Dataset extract ▸
====
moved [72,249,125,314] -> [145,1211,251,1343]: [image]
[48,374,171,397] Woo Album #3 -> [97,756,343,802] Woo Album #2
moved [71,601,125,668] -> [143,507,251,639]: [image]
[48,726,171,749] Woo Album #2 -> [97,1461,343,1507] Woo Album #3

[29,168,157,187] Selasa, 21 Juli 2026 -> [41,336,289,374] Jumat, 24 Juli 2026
====
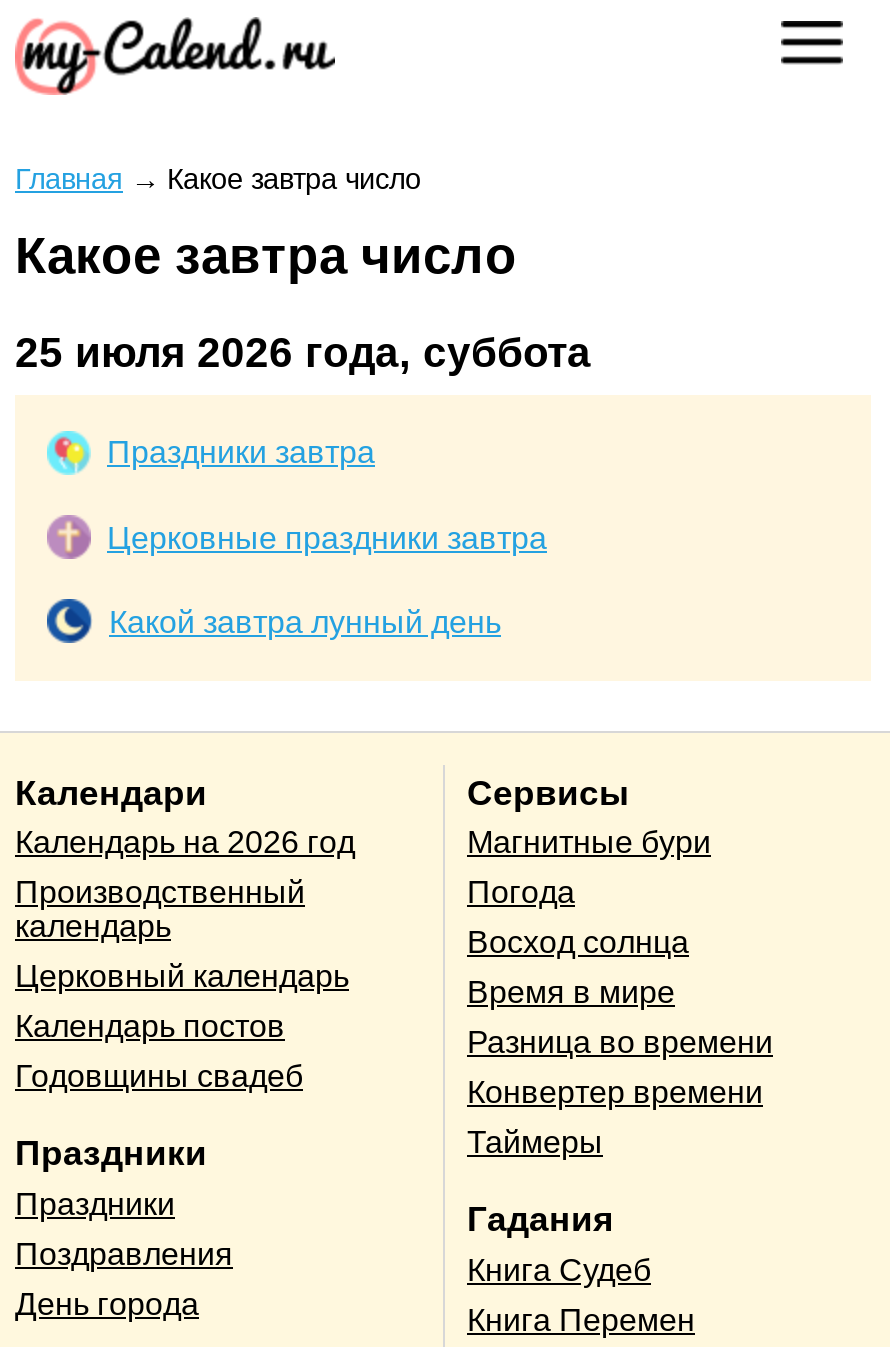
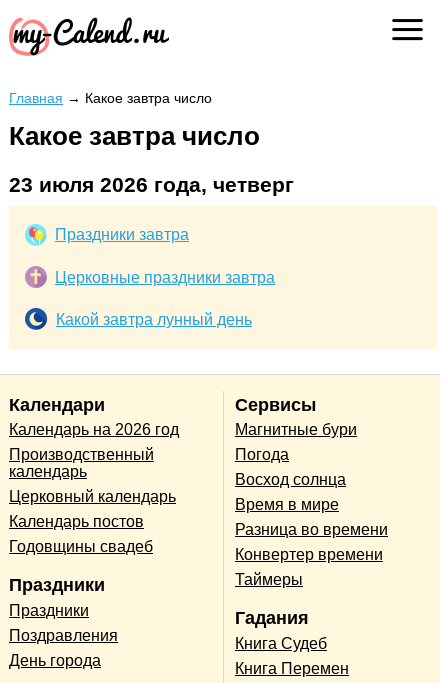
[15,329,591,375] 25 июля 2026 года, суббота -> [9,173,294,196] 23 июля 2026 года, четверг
====
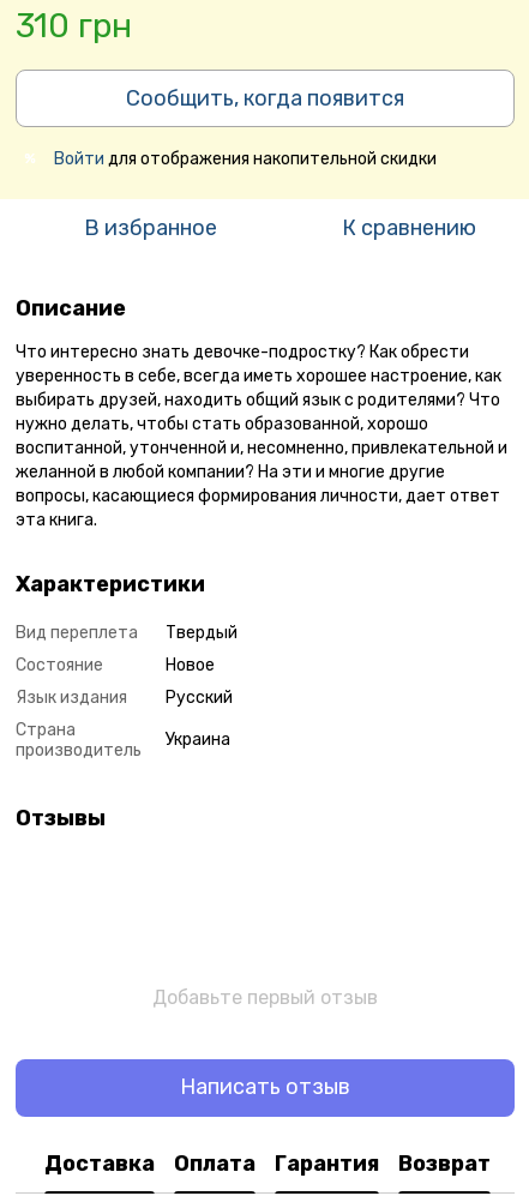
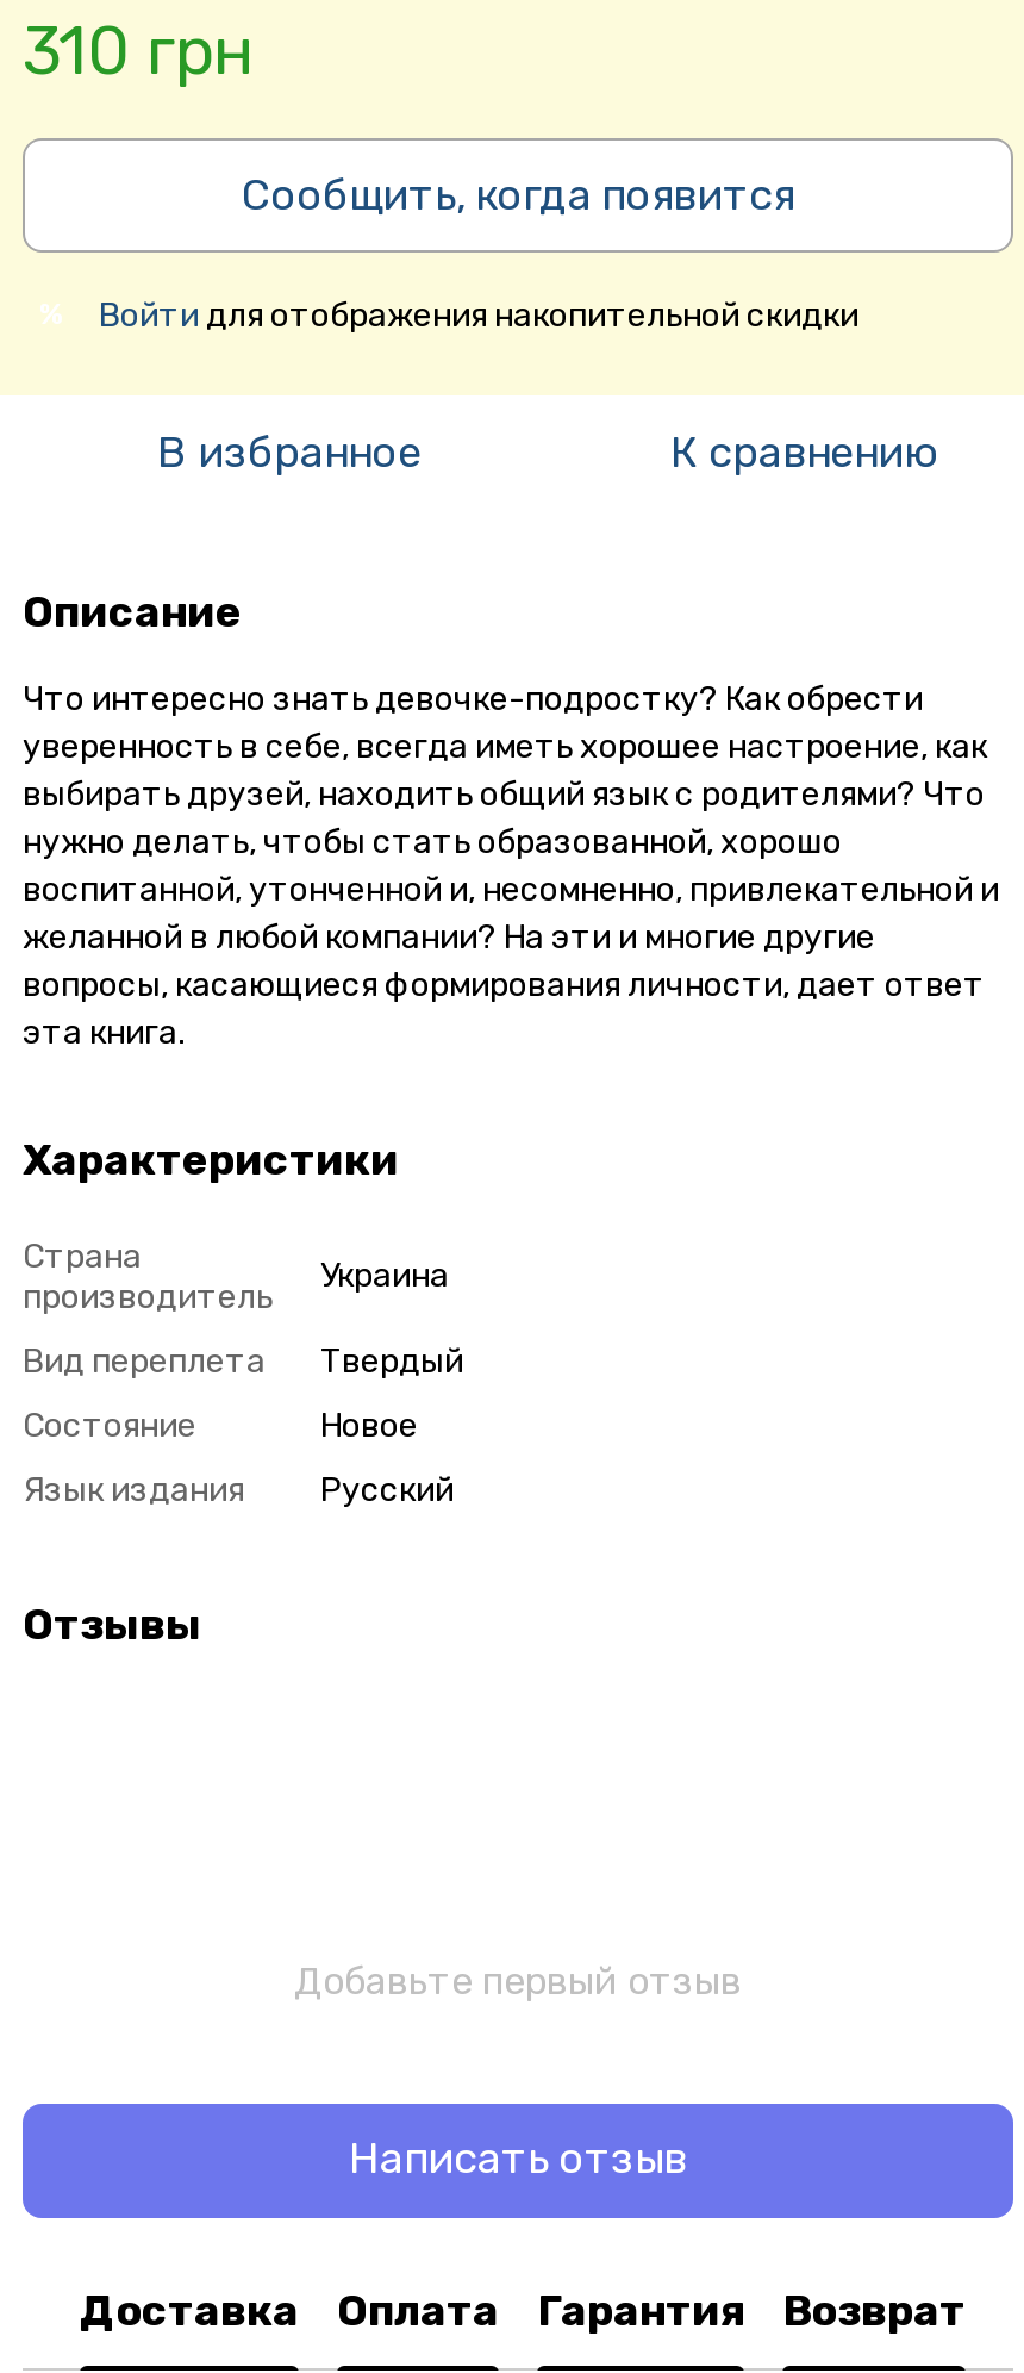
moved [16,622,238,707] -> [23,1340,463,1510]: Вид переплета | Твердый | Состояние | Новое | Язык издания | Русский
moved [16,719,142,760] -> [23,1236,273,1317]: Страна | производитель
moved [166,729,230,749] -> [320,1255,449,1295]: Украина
====
Task to carry out ▸ From the material above, return every line that contains "moved".

Solution to the exercise ▸
moved [72,249,125,314] -> [145,1211,251,1343]: [image]
moved [71,601,125,668] -> [143,507,251,639]: [image]
moved [16,622,238,707] -> [23,1340,463,1510]: Вид переплета | Твердый | Состояние | Новое | Язык издания | Русский
moved [16,719,142,760] -> [23,1236,273,1317]: Страна | производитель
moved [166,729,230,749] -> [320,1255,449,1295]: Украина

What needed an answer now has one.